CVDec 23, 2024

A Bias-Free Training Paradigm for More General AI-generated Image Detection

arXiv:2412.17671v257 citationsh-index: 53CVPR
Originality Incremental advance
AI Analysis

This addresses the issue of unreliable forensic detection for AI-generated images, which is crucial for security and media integrity, though it is incremental as it focuses on dataset design rather than algorithmic breakthroughs.

The paper tackles the problem of AI-generated image detectors failing to generalize to real-world applications due to training data biases, and proposes a bias-free training paradigm that improves generalization and robustness across 27 generative models.

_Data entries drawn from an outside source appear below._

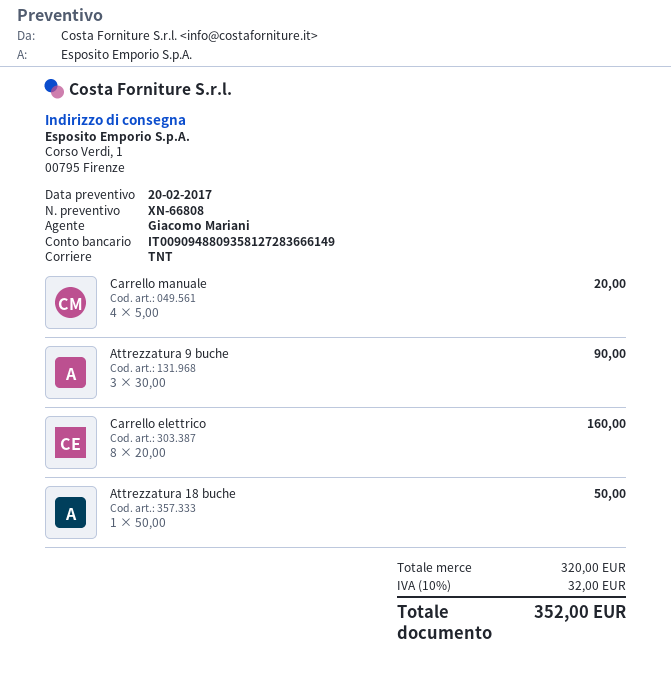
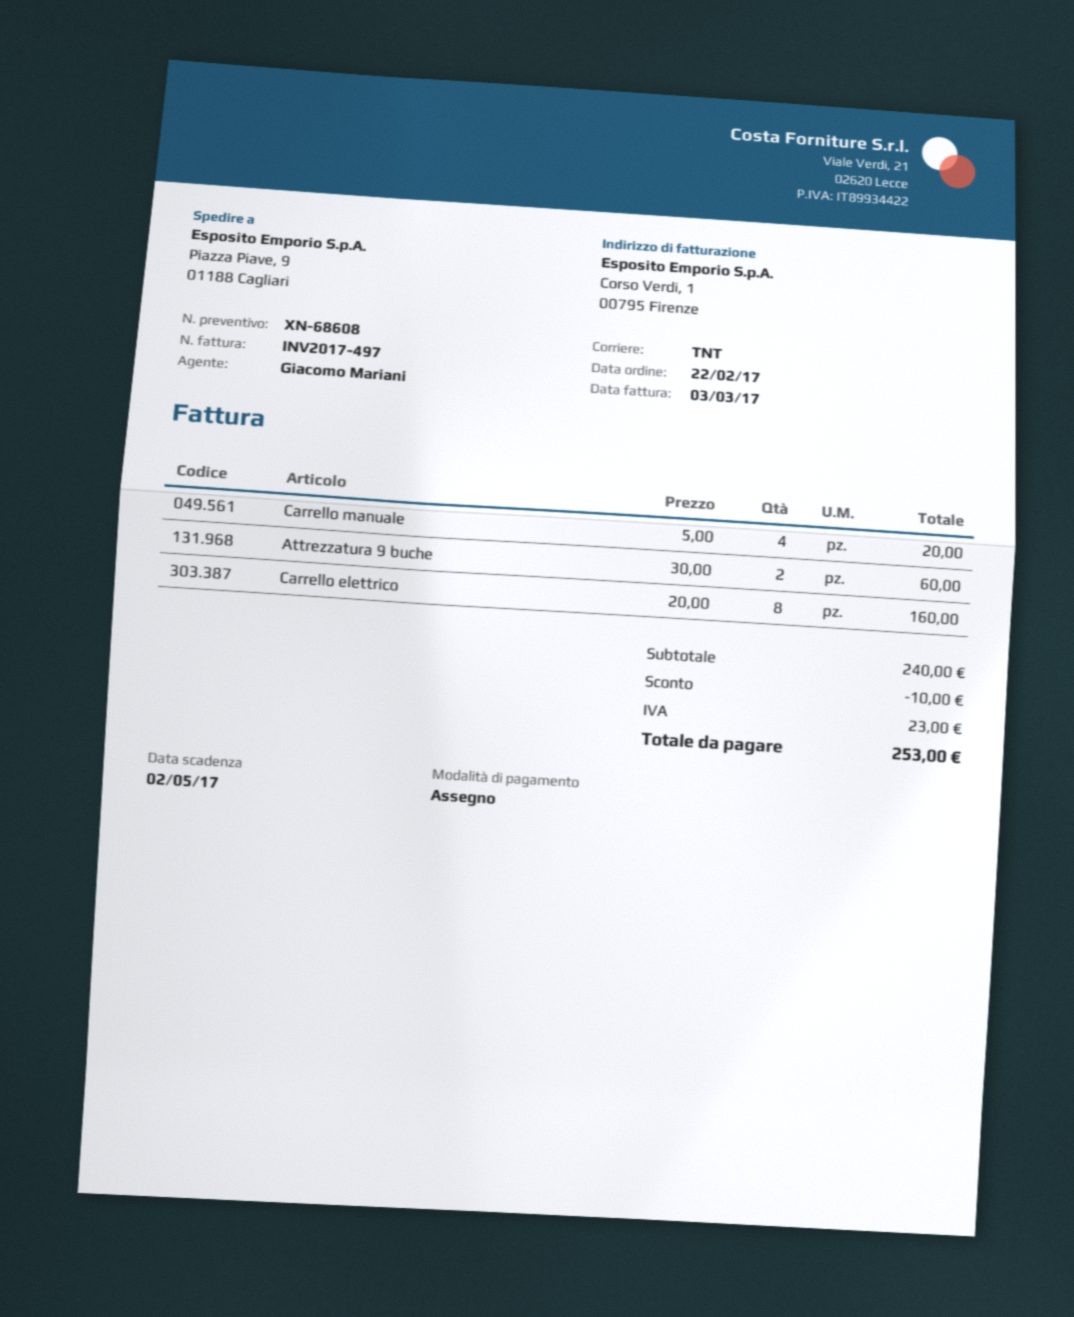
quote number: XN-66808 -> XN-68608
ship to: Corso Verdi, 1, 00795 Firenze -> Piazza Piave, 9, 01188 Cagliari
Attrezzatura 9 buche: 3 x 30.00 = 90.00 -> 2 x 30.00 = 60.00
Attrezzatura 18 buche: 1 x 50.00 = 50.00 -> none
subtotal: 320.00 -> 240.00
discount: none -> 10.00
tax: 32.00 -> 23.00
total: 352.00 -> 253.00

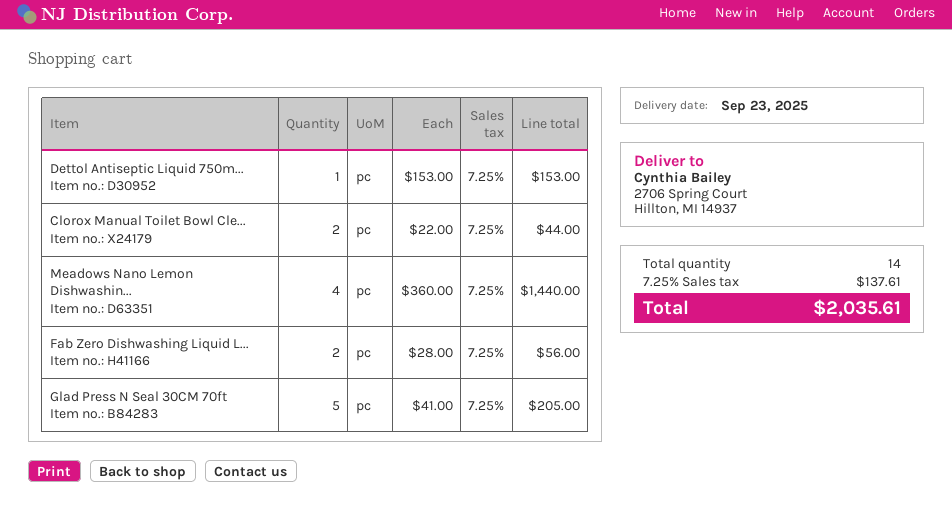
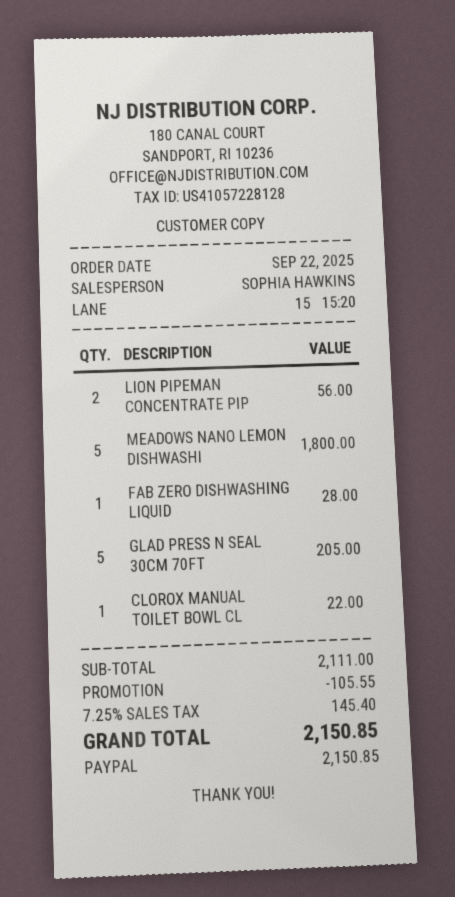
Dettol Antiseptic Liquid 750m...: 1 for 153.00 -> none
Clorox Manual Toilet Bowl Cle...: 2 for 44.00 -> 1 for 22.00
Meadows Nano Lemon Dishwashin...: 4 for 1440.00 -> 5 for 1800.00
Fab Zero Dishwashing Liquid L...: 2 for 56.00 -> 1 for 28.00
LION PIPEMAN CONCENTRATE PIP: none -> 2 for 56.00
discount: none -> 105.55
tax: 7.25% = 137.61 -> 7.25% = 145.40
total: 2035.61 -> 2150.85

Successful forensic detectors can produce excellent results in supervised learning benchmarks but struggle to transfer to real-world applications. We believe this limitation is largely due to inadequate training data quality. While most research focuses on developing new algorithms, less attention is given to training data selection, despite evidence that performance can be strongly impacted by spurious correlations such as content, format, or resolution. A well-designed forensic detector should detect generator specific artifacts rather than reflect data biases. To this end, we propose B-Free, a bias-free training paradigm, where fake images are generated from real ones using the conditioning procedure of stable diffusion models. This ensures semantic alignment between real and fake images, allowing any differences to stem solely from the subtle artifacts introduced by AI generation. Through content-based augmentation, we show significant improvements in both generalization and robustness over state-of-the-art detectors and more calibrated results across 27 different generative models, including recent releases, like FLUX and Stable Diffusion 3.5. Our findings emphasize the importance of a careful dataset design, highlighting the need for further research on this topic. Code and data are publicly available at https://grip-unina.github.io/B-Free/.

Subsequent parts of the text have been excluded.